Liberia's Taylor guilty of Sierra Leone war crimes
LEIDSCHENDAM, Netherlands - Agence France-Presse
The trial of Liberian ex-leader Charles Taylor (on screen) taking place in the Hague, is broadcasted inside the Special Court in Freetown on April 26, 2012. AFP photoLiberian ex-leader Charles Taylor was convicted Thursday of arming rebels who killed and mutilated thousands in Sierra Leone, in an historic verdict for international justice.
Taylor, 64, was found guilty on all counts including acts of terrorism, murder and rape committed by the Revolutionary United Front (RUF) rebels, who paid him for arms with diamonds mined by slave labour.
While rights groups and Sierra Leoneans whose limbs were chopped off by the RUF during the west African country's brutal decade-long civil war hailed the verdict, Taylor's lawyer slammed the decision and accused the prosecution of "buying" evidence.
In the first judgement against a former head of state by a world court since the World War II Nuremberg trials, Taylor was found guilty of 11 counts of war crimes and crimes against humanity by the Special Court for Sierra Leone.
"The trial chamber finds you guilty of aiding and abetting of all these crimes," presiding judge Richard Lussick told the UN-backed court, situated in the leafy suburb of Leidschendam just outside The Hague.
Dressed in a dark suit, white shirt and red tie, the former president, who once notoriously compared himself to Jesus, stood motionless as the verdict was read and showed no emotion afterwards.
He will be sentenced by the same court on May 30 and if sent to jail as expected will be held in a British prison.
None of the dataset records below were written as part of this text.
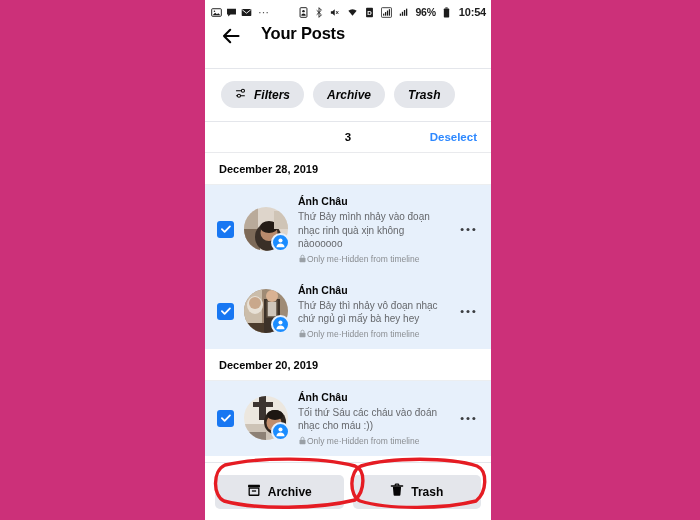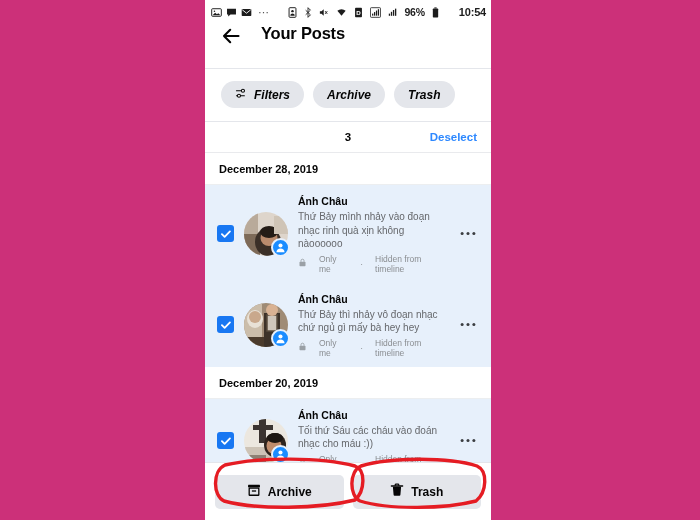"10:54" .sb-time { margin-left: 13px -> 2px }
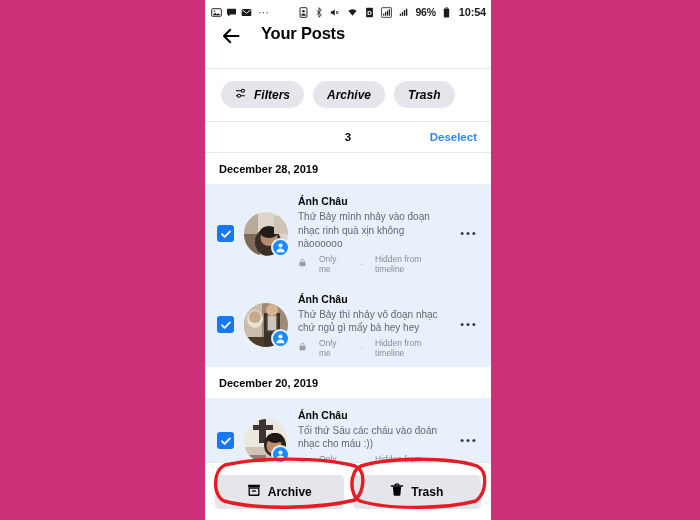"Only me" .p-meta { gap: 12px -> 0 }
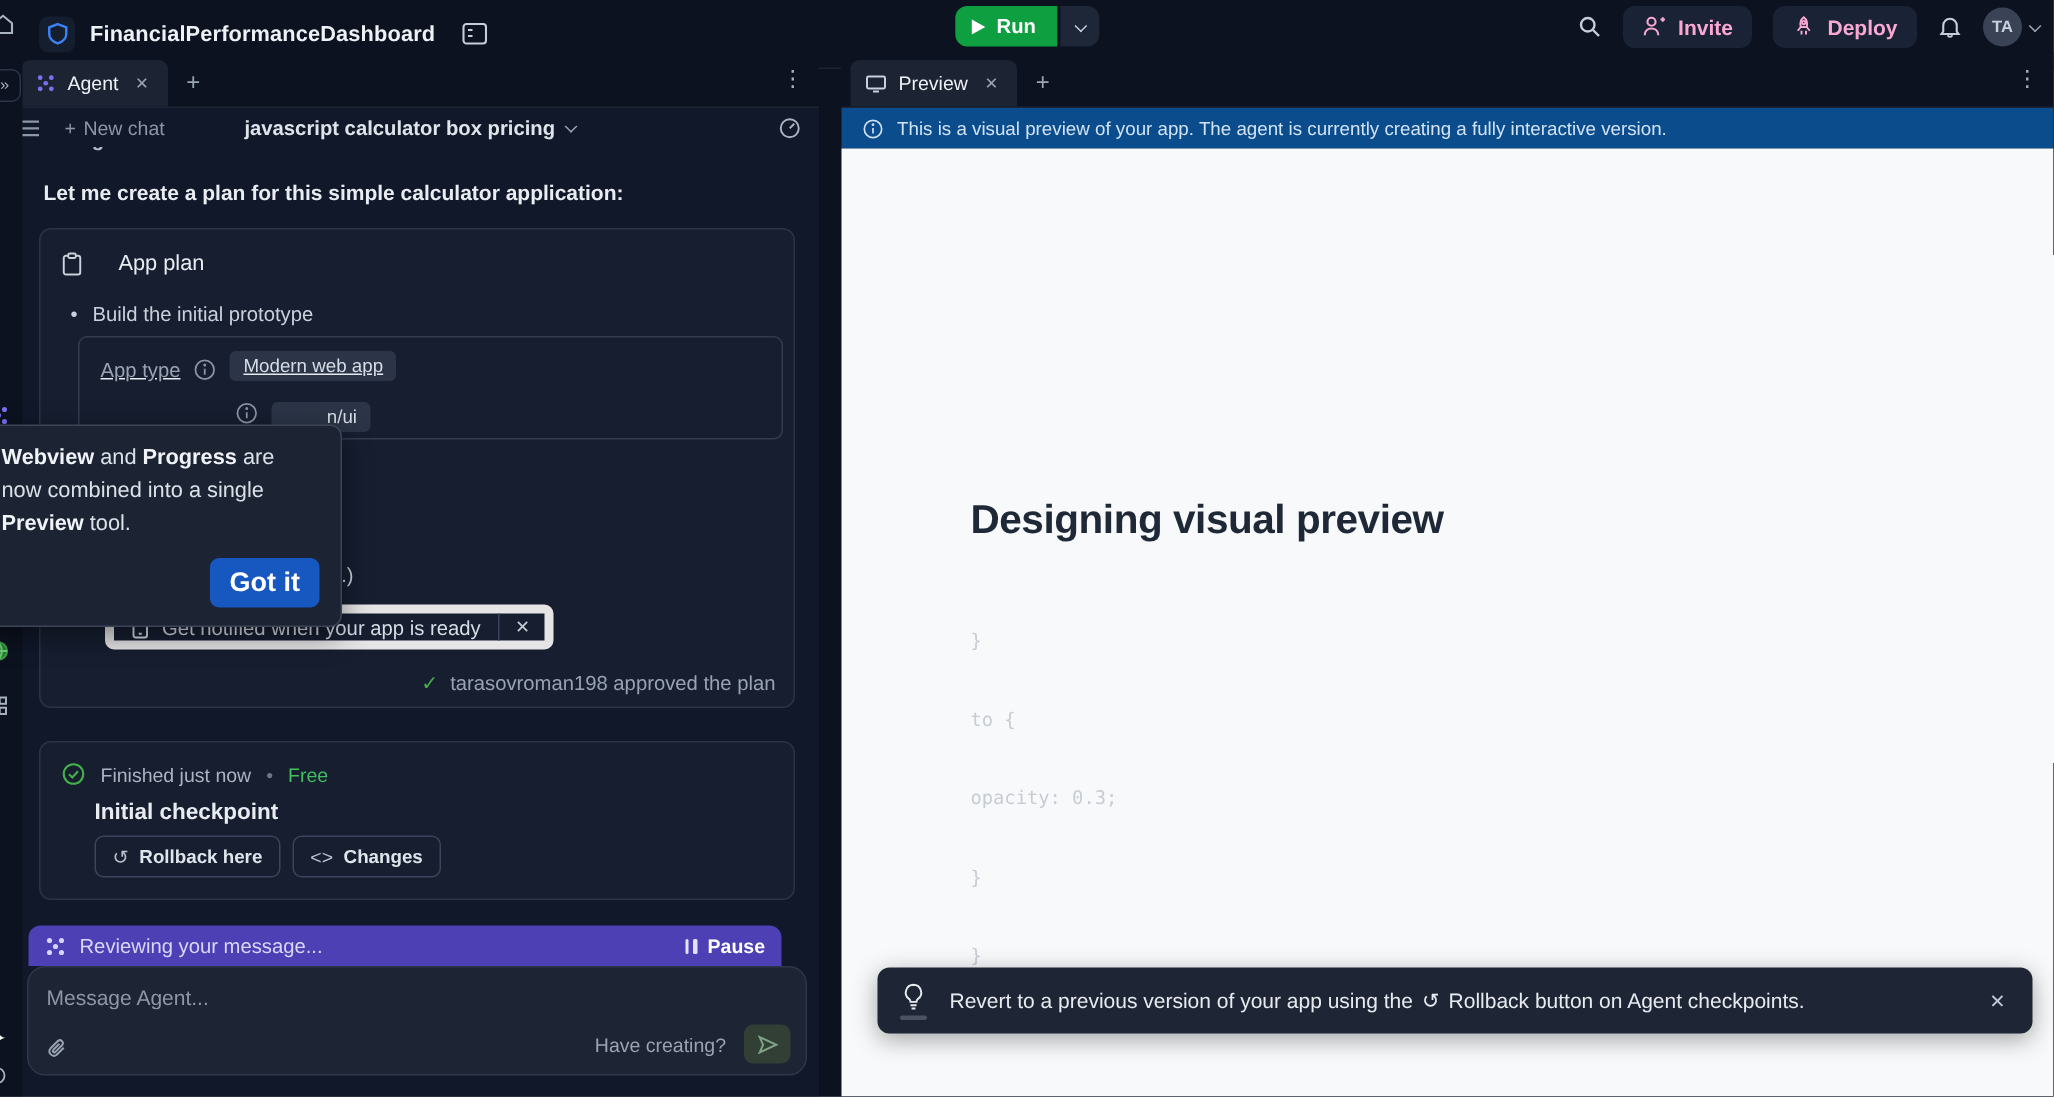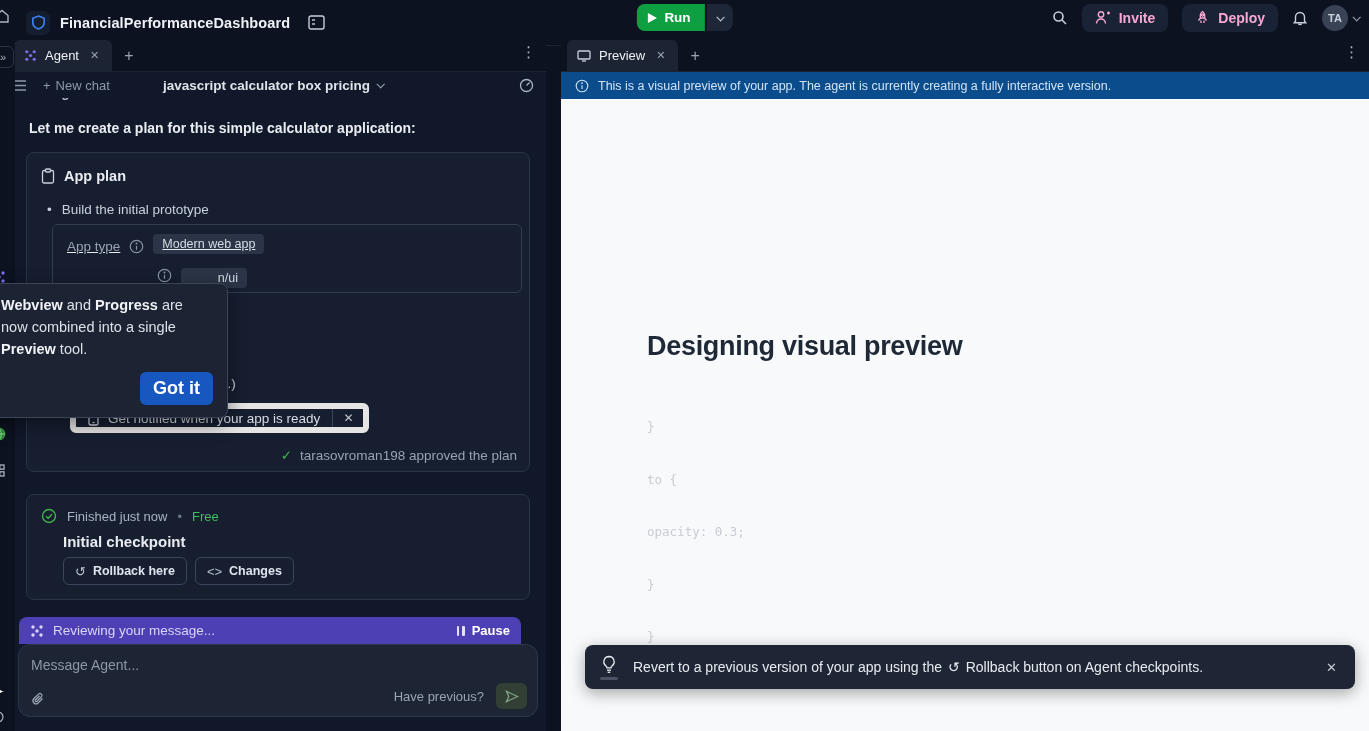"App plan" .plan-header { font-weight: bold -> normal; gap: 9px -> 24px }
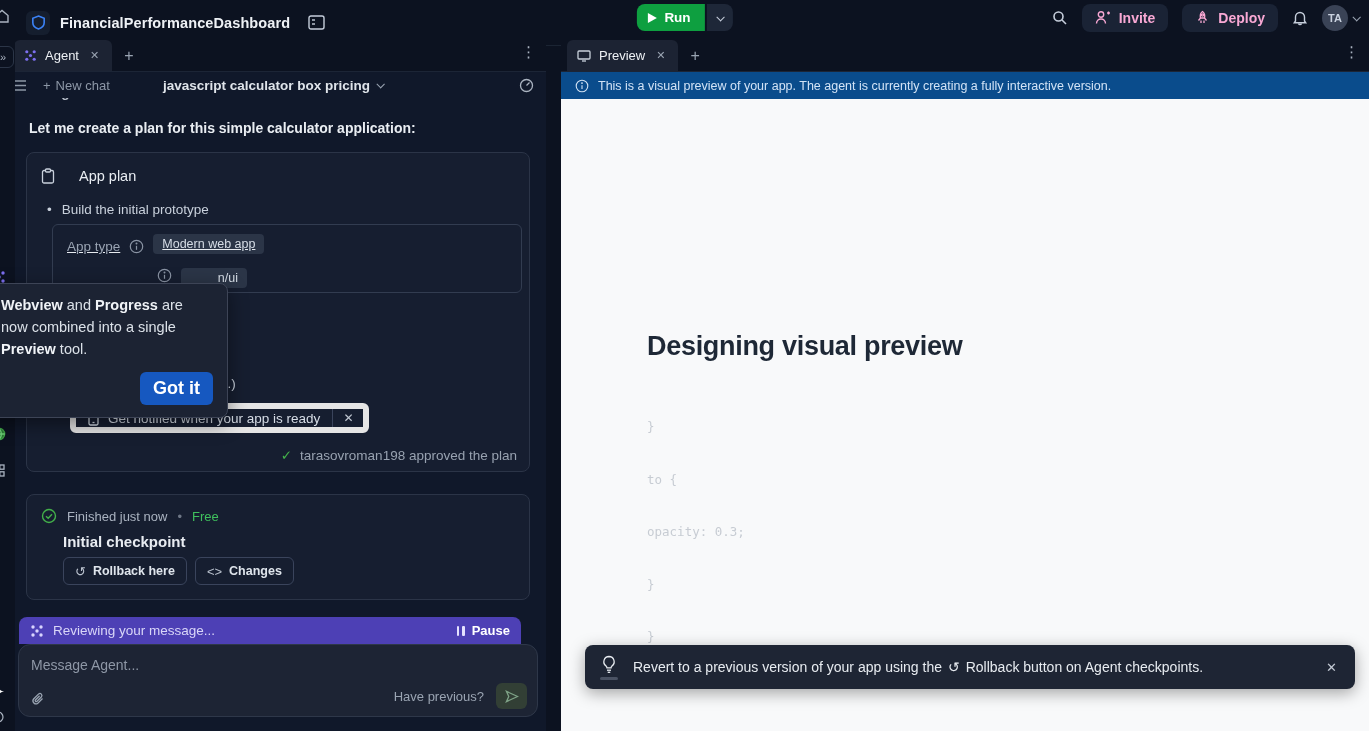"Have previous?" span.feedback { text: previous -> creating }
He Earlier the Samoan judge Lussick said: "The trial chamber found that the accused was instrumental in procuring and transporting arms to RUF rebels, that he was paid in diamonds and kept some for himself." The hearings, which saw model Naomi Campbell testify she had received diamonds from Taylor, lasted nearly four years, wrapping up in March 2011.
Prosecutors alleged that the RUF paid Taylor with illegally mined so-called blood diamonds worth millions, stuffed into mayonnaise jars.
These diamonds would then be smuggled through a guest house used by the RUF in the Liberian capital Monrovia in return for arms and ammunition provided by Taylor.
Lussick said the stones were gathered by the RUF in Sierra Leone, who used slave labour and enlisted child soldiers.
"Children under the age of 15 were abducted and conscripted. They had the letters 'RUF' carved into their foreheads and backs to prevent escape," the judge said.
Lussick however stressed that while Taylor had substantial influence over the RUF, including its feared leader Foday Sankoh -- who died in 2003 before he could be convicted -- "it fell short of command and control" of rebel forces.
Taylor, Liberia's president from 1997 to 2003, had dismissed the charges as "lies" and claimed to be the victim of a plot by "powerful countries." During his own 81 hours of testimony, which began in July 2009, he called the trial a "sham" and denied allegations that he had eaten human flesh.
"These convictions were obtained with corrupt and tainted evidence effectively bought by the prosecution," his lawyer Courtenay Griffiths told a news conference Thursday.
Prosecutor Brenda Hollis however lauded the verdict as "another victory for the fight against impunity." "Today is for the people of Sierra Leone who suffered horribly at the hands of Charles Taylor and his proxy forces," she told reporters.
"This judgement brings some measures of justice to the many thousands of victims who paid a terrible price for Taylor's crimes." In their reactions, Amnesty International and Human Rights Watch said the verdict sent a message to high-ranking officials responsible for crimes that they would eventually face justice.
UN High Commissioner for Human Rights Navi Pillay said the "historic moment in the development of international justice" meant tyrannical rulers could no longer retire on blood money.
The proceedings were relayed live by television to Sierra Leone where hundreds watched intently.
"We as victims expect that Taylor will be given 100 years or more in prison," said Al Hadji Jusu Jarka, a former chairman of the Amputees Association, his prosthetic arms folded in his lap.
Authorities in Nigeria arrested Taylor in March 2006 when he tried to flee from exile there after stepping down as Liberian president three years earlier in a negotiated end to a civil war in his own country.
He was transferred to the SCSL in Freetown, but in June 2006 the UN Security Council cleared the way for him to be tried in The Hague, saying his presence in west Africa was an "impediment to stability and a threat to the peace." The court, set up jointly by the Sierra Leone government and the United Nations, has already convicted eight Sierra Leoneans of war crimes and jailed them for between 15 and 52 years after trials in Freetown.
During Taylor's trial which began on June 4, 2007, 94 witnesses took the stand for the prosecution and 21 for the defence.
Campbell and actress Mia Farrow gave headline-grabbing evidence in August 2010 about a gift of "dirty" diamonds Taylor gave to Campbell at a charity dinner hosted by then South African president Nelson Mandela in 1997.